Lia is the romantic interest of Casaubon and the mother of his son, Giulio. Lia is introduced as an intellectual match for Casaubon, someone who performs a similar line of work in encyclopedia research.


Lia’s critical ability enables her to offer an alternative perspective to Casaubon’s interpretation of what is happening throughout the narrative. There are two moments where this becomes key to facilitating Casaubon’s relationship with the Plan. The first happens in Part 5, Chapter 63 when she reassures Casaubon that principles of logic follow from the principles of physical reality. This effectively prevents him from becoming obsessed with the Plan the way that Belbo and Diotallevi do, especially since she follows this argument up with the revelation of her pregnancy. From this moment on, the narrative frames Lia in opposition to the Plan: Either Casaubon devotes himself to his game or he pays attention to Lia and later on, their son, Giulio.

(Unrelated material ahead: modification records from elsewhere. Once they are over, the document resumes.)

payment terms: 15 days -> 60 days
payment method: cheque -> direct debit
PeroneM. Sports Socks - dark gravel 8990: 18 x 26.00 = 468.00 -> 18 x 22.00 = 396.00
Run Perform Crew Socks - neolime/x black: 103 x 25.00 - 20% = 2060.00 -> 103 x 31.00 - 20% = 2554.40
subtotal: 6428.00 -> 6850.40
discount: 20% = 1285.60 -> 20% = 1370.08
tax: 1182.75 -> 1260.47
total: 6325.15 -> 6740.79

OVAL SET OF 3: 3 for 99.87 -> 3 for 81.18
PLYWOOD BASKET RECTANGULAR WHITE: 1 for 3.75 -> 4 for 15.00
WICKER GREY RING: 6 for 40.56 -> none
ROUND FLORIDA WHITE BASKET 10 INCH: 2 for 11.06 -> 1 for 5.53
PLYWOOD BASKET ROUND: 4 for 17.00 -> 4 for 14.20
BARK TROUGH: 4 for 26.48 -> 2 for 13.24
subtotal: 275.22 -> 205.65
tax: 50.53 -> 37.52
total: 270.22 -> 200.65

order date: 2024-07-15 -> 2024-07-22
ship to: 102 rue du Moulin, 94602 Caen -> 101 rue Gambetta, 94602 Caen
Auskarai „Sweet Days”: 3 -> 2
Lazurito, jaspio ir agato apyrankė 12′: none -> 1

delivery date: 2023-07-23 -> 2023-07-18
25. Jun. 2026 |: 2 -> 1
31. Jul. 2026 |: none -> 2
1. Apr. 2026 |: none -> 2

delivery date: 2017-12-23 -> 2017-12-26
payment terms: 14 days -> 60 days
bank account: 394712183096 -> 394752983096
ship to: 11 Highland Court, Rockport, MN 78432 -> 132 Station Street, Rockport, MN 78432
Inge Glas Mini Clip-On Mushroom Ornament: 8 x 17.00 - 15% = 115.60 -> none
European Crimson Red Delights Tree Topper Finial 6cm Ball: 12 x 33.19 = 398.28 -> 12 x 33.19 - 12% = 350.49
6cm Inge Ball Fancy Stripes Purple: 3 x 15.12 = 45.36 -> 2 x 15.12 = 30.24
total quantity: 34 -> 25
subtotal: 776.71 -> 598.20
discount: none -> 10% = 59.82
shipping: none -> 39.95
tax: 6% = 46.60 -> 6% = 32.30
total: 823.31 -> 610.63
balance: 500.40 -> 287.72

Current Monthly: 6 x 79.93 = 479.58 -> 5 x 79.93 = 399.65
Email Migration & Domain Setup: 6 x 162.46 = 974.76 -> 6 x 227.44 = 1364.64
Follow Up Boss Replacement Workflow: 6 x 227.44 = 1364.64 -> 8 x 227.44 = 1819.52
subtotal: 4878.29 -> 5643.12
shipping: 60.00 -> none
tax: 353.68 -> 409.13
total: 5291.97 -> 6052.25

The second key moment comes in Part 6, Chapter 106 when Lia challenges the integrity of the Plan by reinterpreting the Provins message. Her reading of the message as a laundry list undermines the foundation of the Plan, stressing the fact that the Plan is almost entirely based on assumption rather than concrete evidence. This intensifies the dichotomy between Casaubon’s intellectual life and family life, forcing him to prioritize the former out of vanity.

Lorenza Pellegrini

Lorenza Pellegrini is the romantic interest of Belbo and the object of Belbo’s rivalry with Agliè. Lorenza is introduced in Part 5, Chapter 34 as a regular at Pilade’s bar who seizes Belbo’s attention. Lorenza exposes Belbo’s pathetic qualities by refusing to consummate his romantic desire for her. Though Lorenza is married when they first meet, Belbo is envious of the men she chooses to have affairs with. Nevertheless, he indulges her requests to bring her around Milan out of devotion to her. Lorenza does this because of her amoral character, which she explains when she tells the story of Sophia, the first human, whose existence occurred outside the bounds of morality.


Lorenza eventually tries to reciprocate Belbo’s feelings. However, Belbo’s insecurity causes him to sabotage these attempts, which further frustrates their relationship. Belbo’s failure is highlighted by the fact that Lorenza eventually leaves him on his own, even in the middle of dates.